Despite declining PSA values at presentation, the information obtained from serial PSA values in the form of a PSA velocity has been shown to be significantly associated with tumor stage,⁶ grade,⁶ time to PSA failure,⁷ and time to prostate cancer–specific mortality following radical prostatectomy.⁸ Specifically, based on a secondary analysis of a prospective screening study, the observation was made that a PSA velocity—ie, the change in PSA level during the year prior to diagnosis—of greater than 2.0 ng/mL per year is significantly associated with prostate cancer–specific mortality despite radical prostatectomy. Therefore, the basis on which to distinguish which patient with a PSA level of 4.0 ng/mL at presentation has good- vs poor-prognosis disease may be made based on whether the PSA level the year prior was 3.5 ng/mL or 1.5 ng/mL, respectively.
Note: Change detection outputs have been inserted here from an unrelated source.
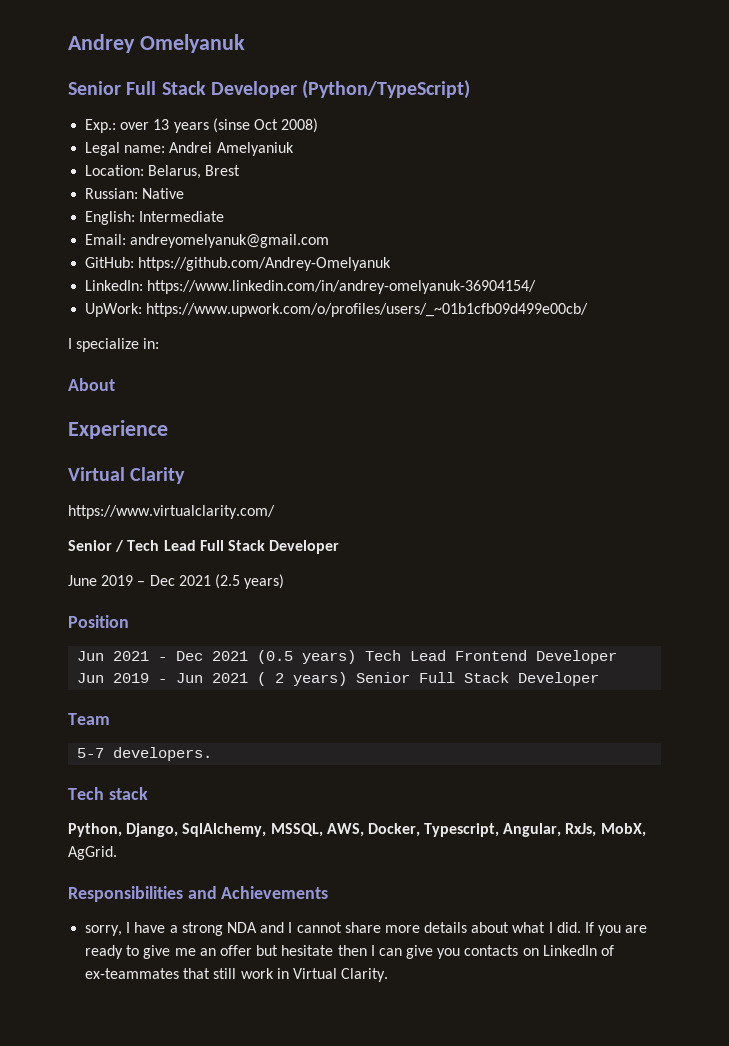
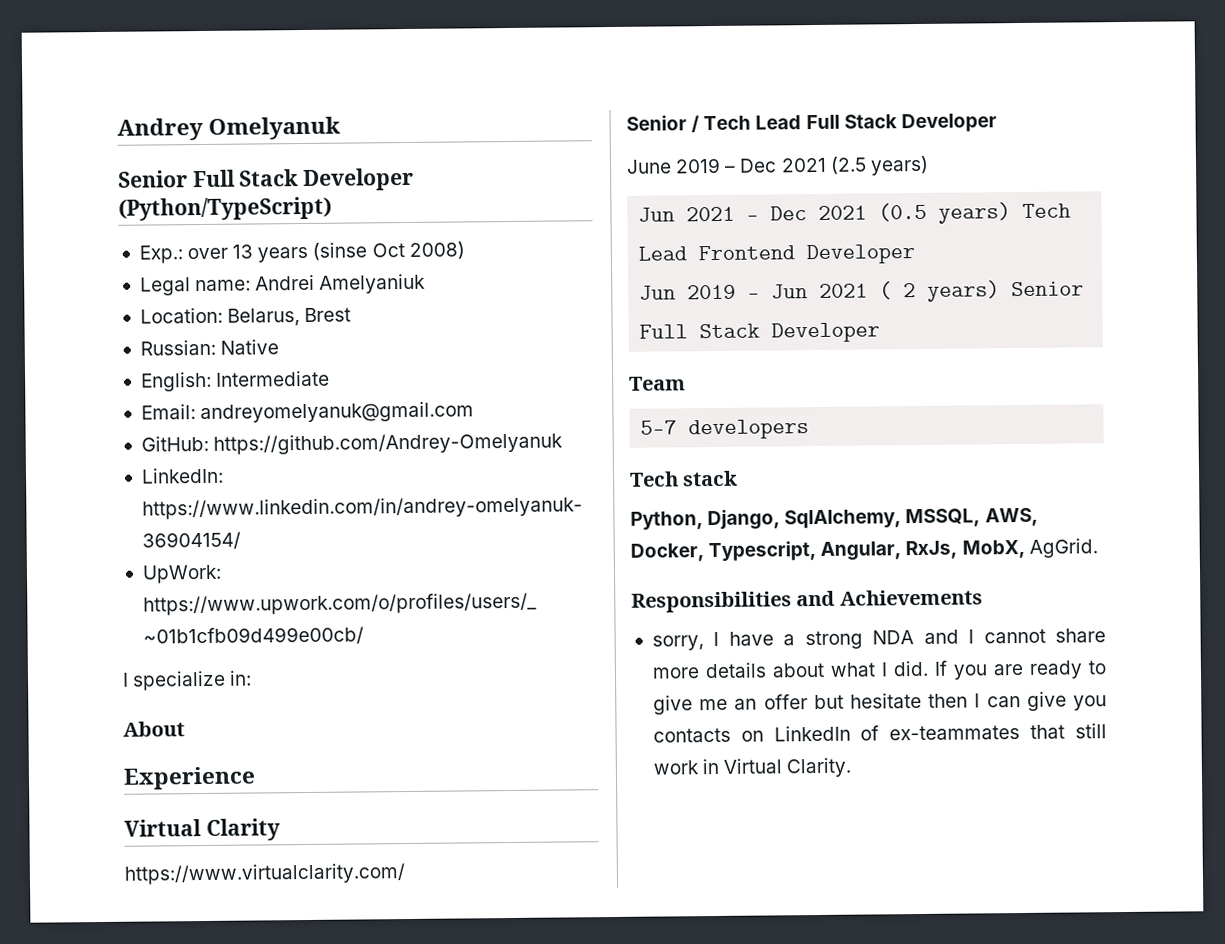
[68,615,129,628] // Position -> (929, 165) none
[113,747,213,761] developers. -> [688,419,810,440] developers

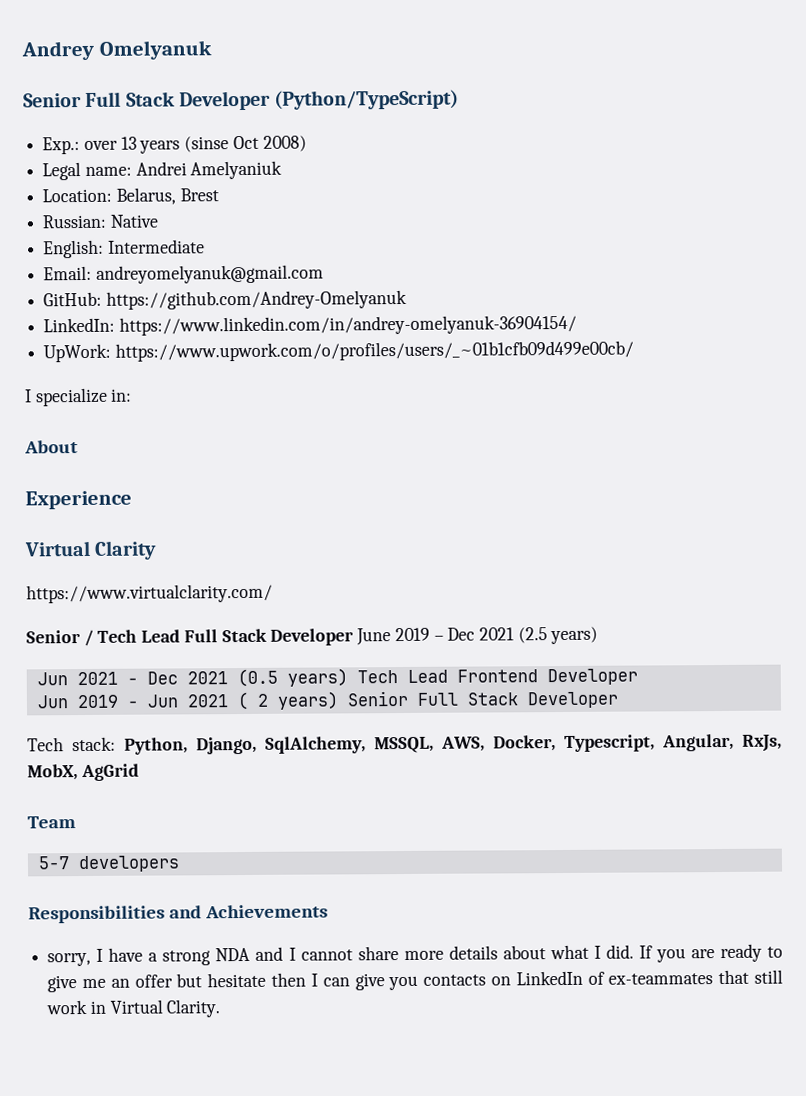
(997, 123) // -> (355, 637) none
[629,376,686,391] [640,419,810,440] [629,470,739,487] // Team // 5-7 developers // Tech stack // -> [27,736,116,752] // Tech stack:
[1028,538,1098,558] AgGrid. -> [80,763,139,782] [27,816,76,829] [37,855,180,873] AgGrid // Team // 5-7 developers

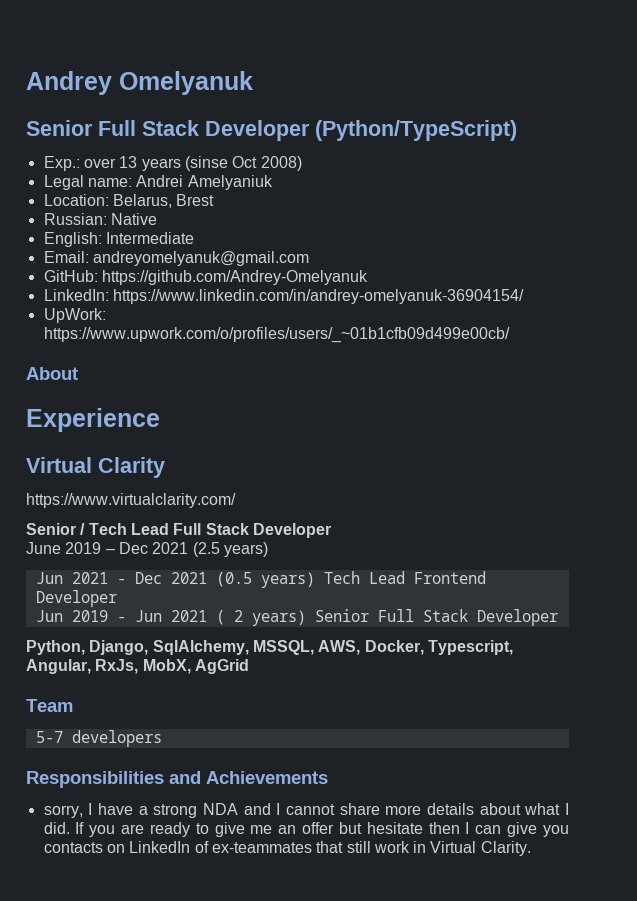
[24,387,133,407] // I specialize in: -> (510, 335) none
(355, 637) none -> (331, 530) //
[27,736,116,752] Tech stack: -> (558, 617) none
While the PSA velocity appears to be useful, particularly in the growing population of men diagnosed with prostate cancer at a PSA level less than 10.0 ng/mL, some questions remain. First, the cutpoint of 2.0 ng/mL per year that represented the upper quartile of PSA values in the surgical study⁸ showing the association with prostate cancer–specific mortality requires validation using an independent data set before it can be used in clinical practice to assess prognosis. Second, the significance of the PSA velocity in an otherwise low-risk patient (clinical tumor category T1c or T2a and PSA level <10.0 ng/mL and Gleason score ≤6) is unknown. Therefore, in this study we evaluated whether the spectrum of continuous values that the PSA velocity had during the year prior to diagnosis was significantly associated with prostate cancer–specific mortality following radiation therapy (RT) after controlling for prognostic factors available at diagnosis and evaluated the specific value of 2.0 ng/mL per year and the special case of men with low-risk disease.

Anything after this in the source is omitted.